Renault rozważa powrót na rynek rosyjski

Renault może rozważać powrót na rynek, z którego musiał uciekać. Dyrektor generalny firmy, Luca de Meo, potwierdził, że jego zespół bierze pod uwagę taką możliwość, mimo że nie będzie to łatwe zadanie.
Od momentu opuszczenia Rosji minęły już trzy lata, a niektórzy producenci samochodów z Europy i Japonii zaczynają dostrzegać szansę na powrót. Wśród nich jest także Renault, które już wcześniej odegrało znaczącą rolę na tym rynku.
W rozmowie z redakcją dziennika Financial Times, Luca de Meo zadeklarował, że Renault mógłby wrócić do Rosji w celu rozszerzenia swoich działalności, o ile nadarzy się odpowiednia okazja.
Przed 2022 rokiem konsorcjum Renault-Nissan było jednym z najważniejszych zagranicznych producentów w Rosji. Samochody francuskiego producenta cieszyły się dużą popularnością, a firma była współwłaścicielem spółki AwtoWAZ, która jest największym producentem samochodów w kraju, wytwarzającym znane samochody Łada.
Sytuacja dla zagranicznych marek w Rosji może się poprawić. W listopadzie 2024 roku Duma Państwowa ogłosiła zasady, według których niemieckie marki Mercedes-Benz i BMW mogłyby wrócić na rosyjski rynek. Reintrodukcja byłaby możliwa, jeśli zachodnie sankcje zostaną zniesione.
Powrót Renault do Rosji mógłby być bardzo korzystny, jednak czeka je wiele wyzwań.
Niestety, Renault oficjalnie opuściło Rosję wiosną 2022 roku, pozostawiając swoje zakłady bez zarządzania. Obiekty w Moskwie zostały przejęte przez lokalne władze oraz państwowe przedsiębiorstwo NAMI, które rozpoczęło produkcję chińskich SUV-ów JAC pod odnowioną marką Moskwicz. Szanse na odzyskanie głównego zakładu produkcji wydają się nikłe.
Dodatkowo strategiczny pakiet 67,69% akcji koncernu AwtoWAZ, które wcześniej należały do Renault, został przekazany spółce NAMI za symboliczną kwotę jednego rubla. Choć jest teoretycznie możliwe odkupienie tych akcji, nie wiadomo, czy Renault byłoby na to zainteresowane. Sytuacja na rynku Ład, z wzrastającą produkcją i rosnącą sprzedażą, sugeruje, że strategiczne partnerstwo z chińskimi koncernami może się układać pomyślnie.
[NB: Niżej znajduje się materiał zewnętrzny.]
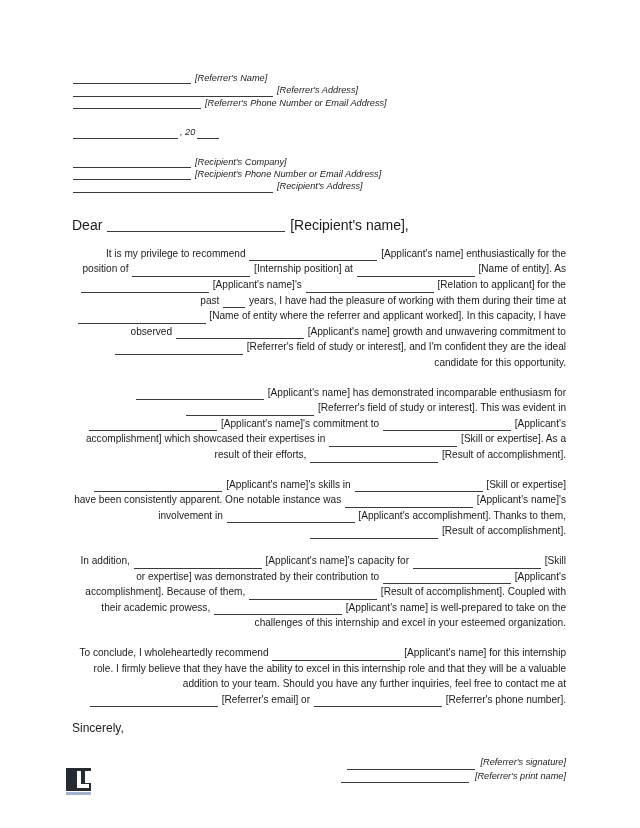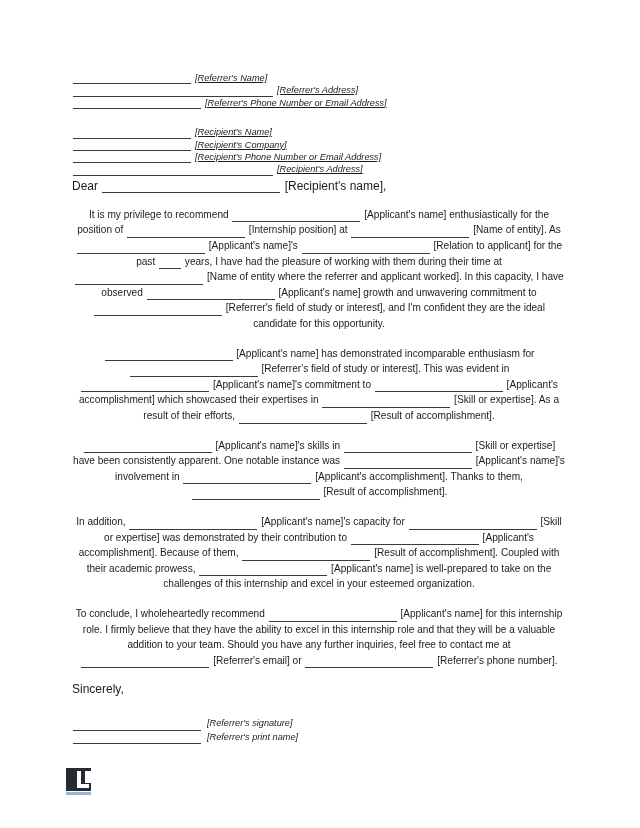--- a/index.html
+++ b/index.html
@@ -56,7 +56,7 @@
   .r-w   { width: 200px; }
 
   
-  .addr-block { margin-bottom: 0; text-decoration: underline; }
+  .addr-block { margin-bottom: 0; }
   .addr-row {
     font-size: 9.2px;
     line-height: 12.4px;

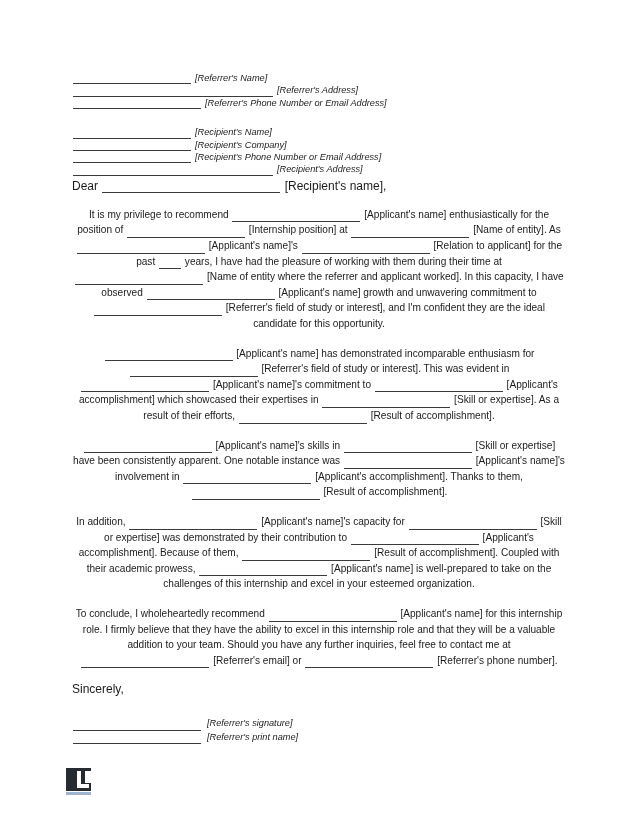--- a/index.html
+++ b/index.html
@@ -151,6 +151,7 @@
         <div class="addr-row"><span class="rule r-xl"></span><span class="ital">[Referrer's Phone Number or Email Address]</span></div>
       </div>
 
+    <div class="date-row" id="date-line"><span class="rule r-m"></span><span class="ital">, 20</span><span class="rule r-xxs"></span></div>
 
     <div class="addr-block" style="margin-top:17px;" id="recipient-block">
         <div class="addr-row"><span class="rule r-l"></span><span class="ital">[Recipient's Name]</span></div>

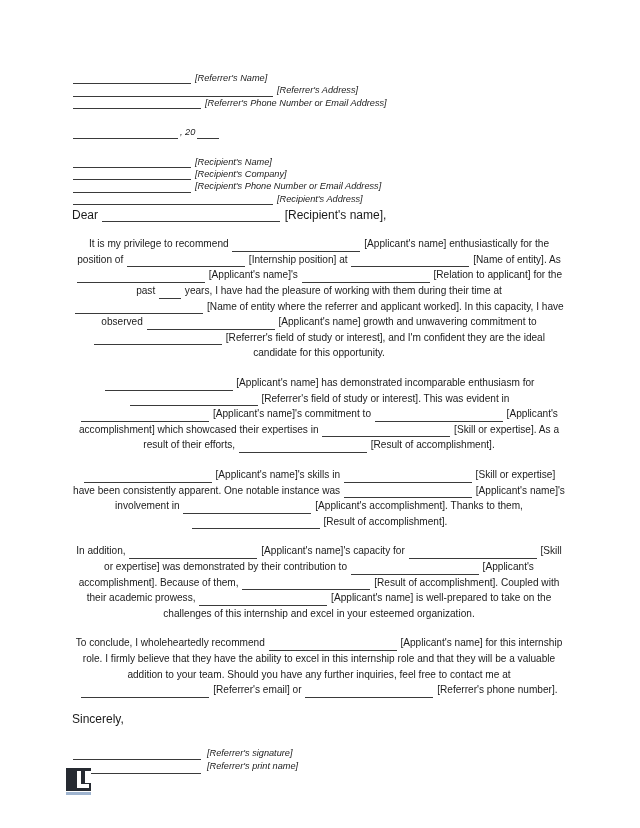--- a/index.html
+++ b/index.html
@@ -154,7 +154,6 @@
     <div class="date-row" id="date-line"><span class="rule r-m"></span><span class="ital">, 20</span><span class="rule r-xxs"></span></div>
 
     <div class="addr-block" style="margin-top:17px;" id="recipient-block">
-        <div class="addr-row"><span class="rule r-l"></span><span class="ital">[Recipient's Name]</span></div>
         <div class="addr-row"><span class="rule r-l"></span><span class="ital">[Recipient's Company]</span></div>
         <div class="addr-row"><span class="rule r-l"></span><span class="ital">[Recipient's Phone Number or Email Address]</span></div>
         <div class="addr-row"><span class="rule r-w"></span><span class="ital">[Recipient's Address]</span></div>

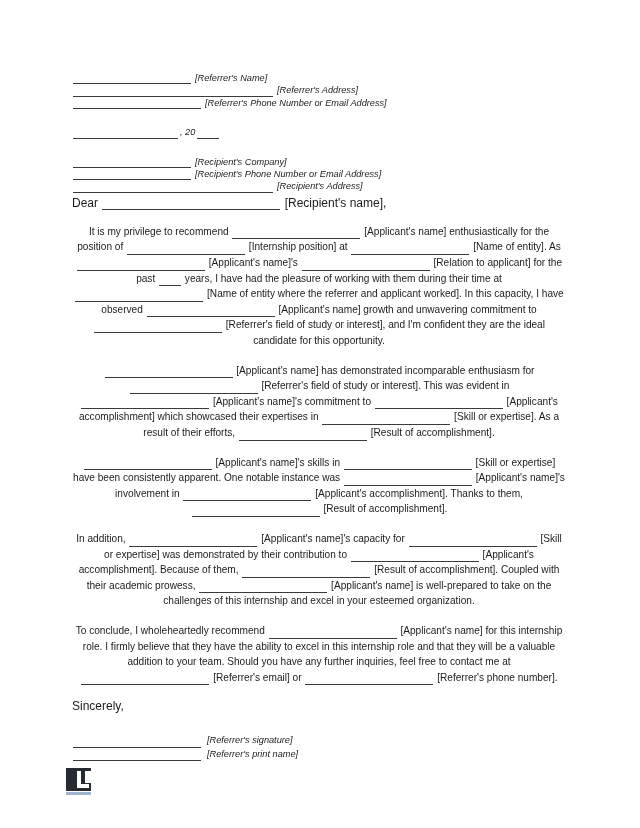--- a/index.html
+++ b/index.html
@@ -73,8 +73,8 @@
   .date-row .ital { margin: 0 1px; }
 
   .salutation {
-    margin-top: 3px;
-    font-size: 12px;
+    margin-top: 25px;
+    font-size: 14px;
     line-height: 14px;
     white-space: nowrap;
   }

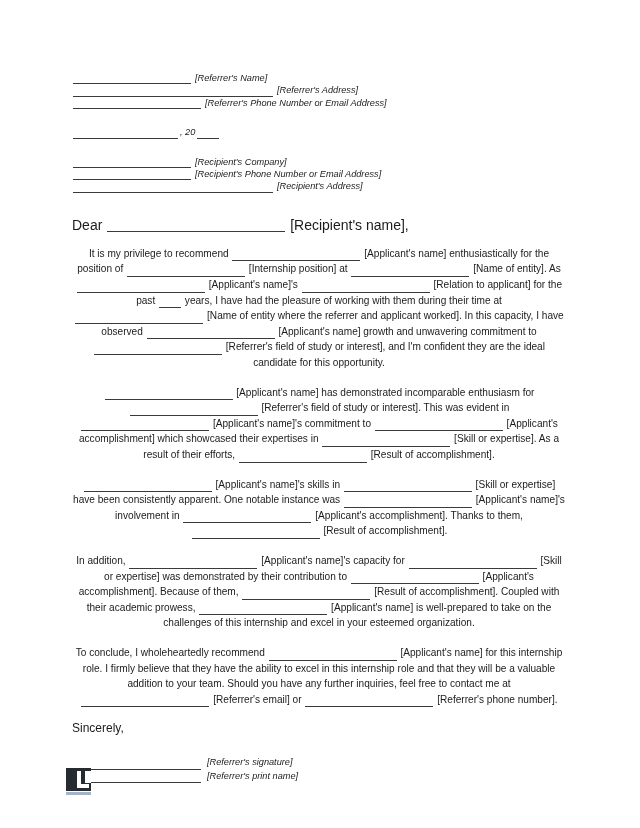--- a/index.html
+++ b/index.html
@@ -36,7 +36,7 @@
   .para {
     font-size: 10.1px;
     line-height: 15.6px;
-    text-align: center;
+    text-align: right;
     margin: 0;
   }
 

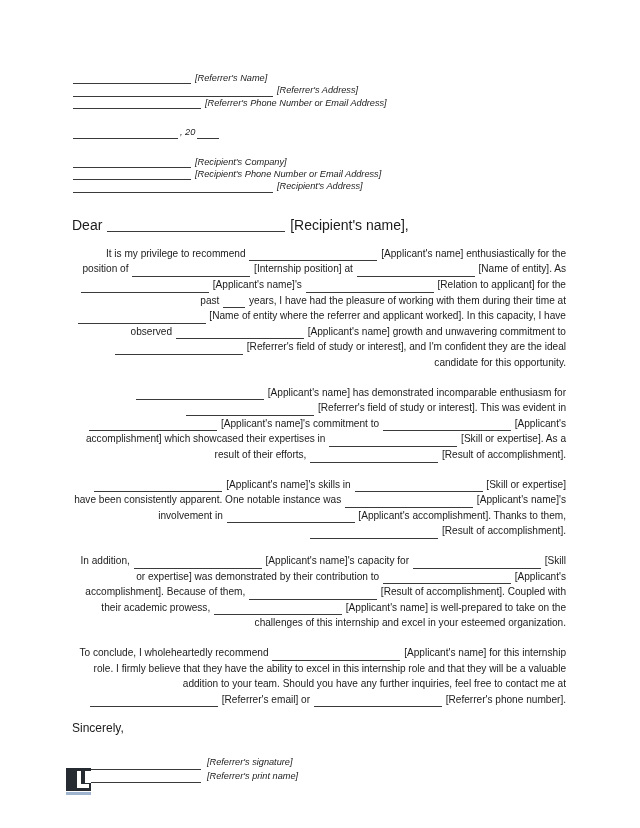--- a/index.html
+++ b/index.html
@@ -86,7 +86,7 @@
     line-height: 14px;
   }
 
-  .sig-block { margin-top: 21px; }
+  .sig-block { margin-top: 21px; text-align: right; }
   .sig-row {
     font-size: 9.2px;
     line-height: 13.4px;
Sam de Meo zauważył, że powrót do Rosji nie jest w tej chwili priorytetem dla Renault. Obecnie koncentrują się na realizacji swojej nowej strategii o nazwie Futurama, która dotyczy rozwoju technologii elektrycznej i hybrydowej oraz wprowadzania nowych modeli samochodów z tymi napędami.